Foto: APA/EPA/Justin Lane

Sydney - Vorgeworfen wurden den Ratingagenturen ihre Einstufungen schon oft. Zum Beispiel 2001, als der US-Energiekonzern Enron wegen fortgesetzter Bilanzfälschung einen der größten Unternehmensskandale hinlegte, den die US-Wirtschaft bis dahin erlebte. Standard & Poor's und Moody's hatten dem Unternehmen bis kurz vor der Insolvenz "vorzügliche Bonität" bescheinigt. Auch 2008 genoss die US-Investmentbank Lehman Brothers bis knapp vor ihrem Kollaps höchste Bonität.

In Australien hat ein Top-Rating nun Konsequenzen. Weil S&P für Geschäfte, die sich im Nachhinein als riskant und verlustreich erwiesen haben, eine Top-Bewertung vergeben hatte, hat die Ratingagentur die Investoren in die Irre geführt. So lautet das Urteil eines Gerichts in Sydney. Daher stehe den Anlegern sowohl von S&P als auch von den Instituten, die die Investitionen vor der Finanzkrise arrangierten, Entschädigung zu. Das Urteil wurde am Montag veröffentlicht. S&P kündigte an, Einspruch zu erheben.

Was war passiert? Ende 2006 haben 13 australische Stadtverwalter in Summe 16 Millionen australische Dollar (12,93 Mio. Euro) in zwei strukturierte Anleihen investiert. Die Papiere, die an Kreditausfallsswaps auf Unternehmen der Kategorie Investmentgrade gekoppelt waren, wurden von S&P mit AAA bewertet.

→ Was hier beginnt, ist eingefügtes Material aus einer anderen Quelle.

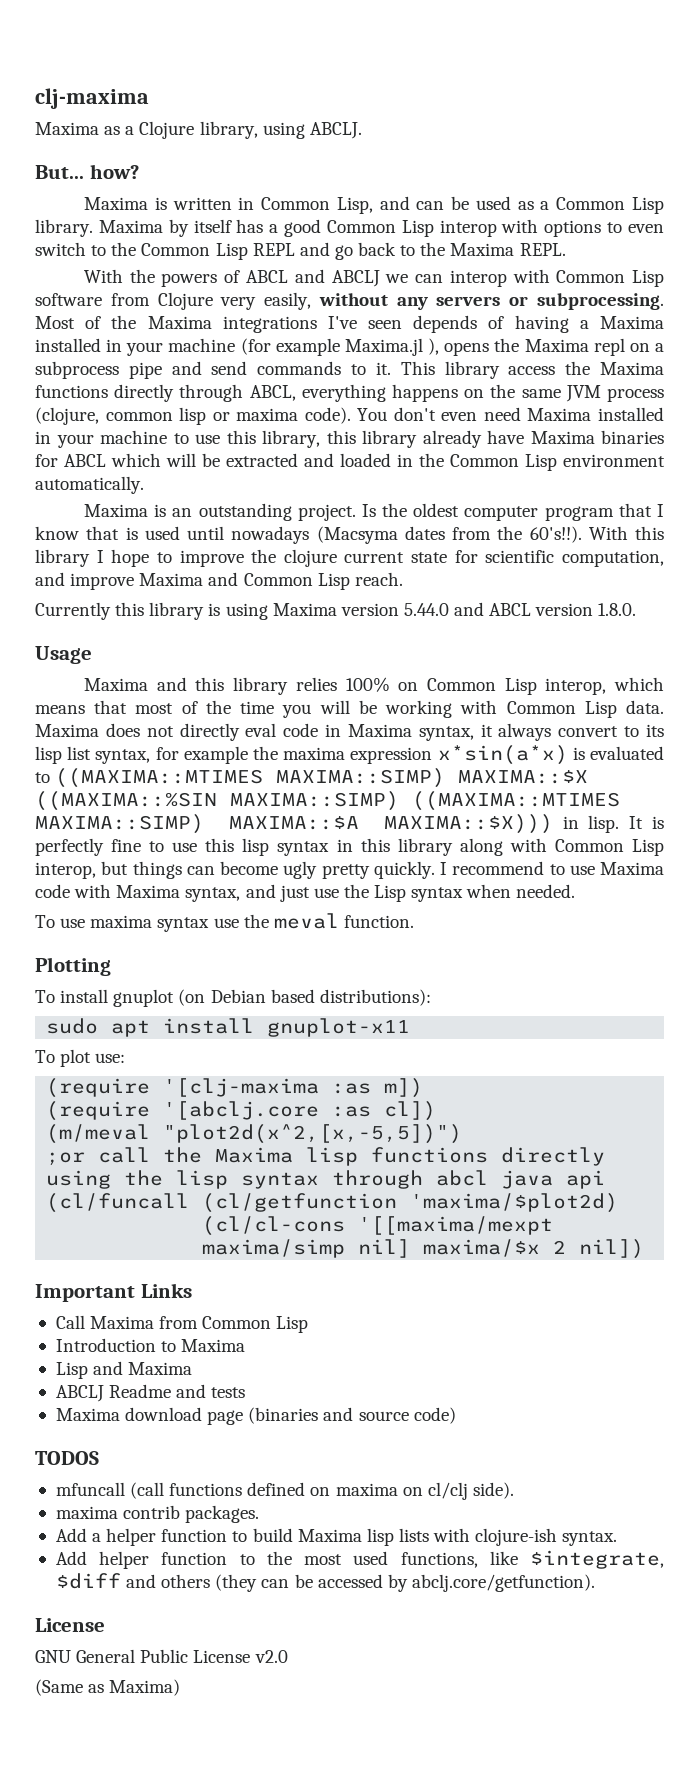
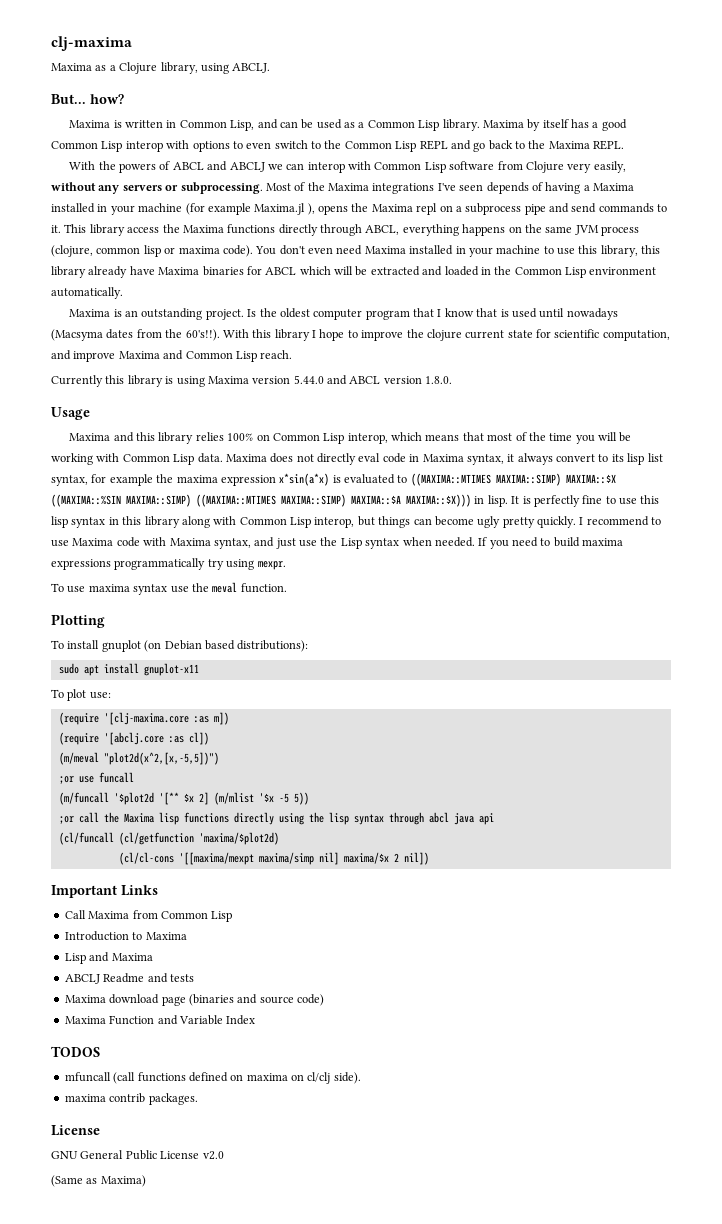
+ If you need to build maxima expressions programmatically try using mexpr.
- (require '[clj-maxima :as m])
+ (require '[clj-maxima.core :as m])
+ ;or use funcall
+ (m/funcall '$plot2d '[** $x 2] (m/mlist '$x -5 5))
+ Maxima Function and Variable Index
- Add a helper function to build Maxima lisp lists with clojure-ish syntax.
- Add helper function to the most used functions, like $integrate, $diff and others (they can be accessed by abclj.core/getfunction).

2008 stellte sich heraus, dass diese Geschäfte hochriskant und verlustreich waren - 90 Prozent der Einlagen sind weg. Weil sich die Investoren von S&P, der bei dem Geschäft involvierten Bank ABN Amro sowie von Local Government Financial Services (die den Gemeinden die Produkte verkauft hatten) hinters Licht geführt fühlten, hatten sie Klage eingebracht. Die Richterin sprach ihnen 30 Mio. australische Dollar Entschädigung zu.

Ratingagenturen könnten sich nicht länger hinter einem Haftungsausschluss verstecken, sagte Amanda Banton, Anwältin der Gemeinden. Das Urteil könnte Folgen haben. Das Unternehmen IMF aus Sydney, das die Klage für die Stadtverwaltungen führte, ziehe ähnliche Prozesse in Europa in Erwägung, sagte IMF-Direktor John Walker. IMF finanziere aktuell eine Klage in den Niederlanden, bei der es um Anleihen im Volumen von zwei Milliarden Euro gehe, die von ABN Amro begeben und durch S&P bewertet wurden.

Auch in den USA wartet auf S&P und Moody's ein Schadensersatzprozess. Kläger ist eine Investorengruppe, die in "Cheyene" (durch Hypotheken gesicherte Wertpapiere) investiert hatte. Die Investoren verloren rund eine Milliarde US-Dollar. (dpa, bpf, DER STANDARD, 6.11.2012)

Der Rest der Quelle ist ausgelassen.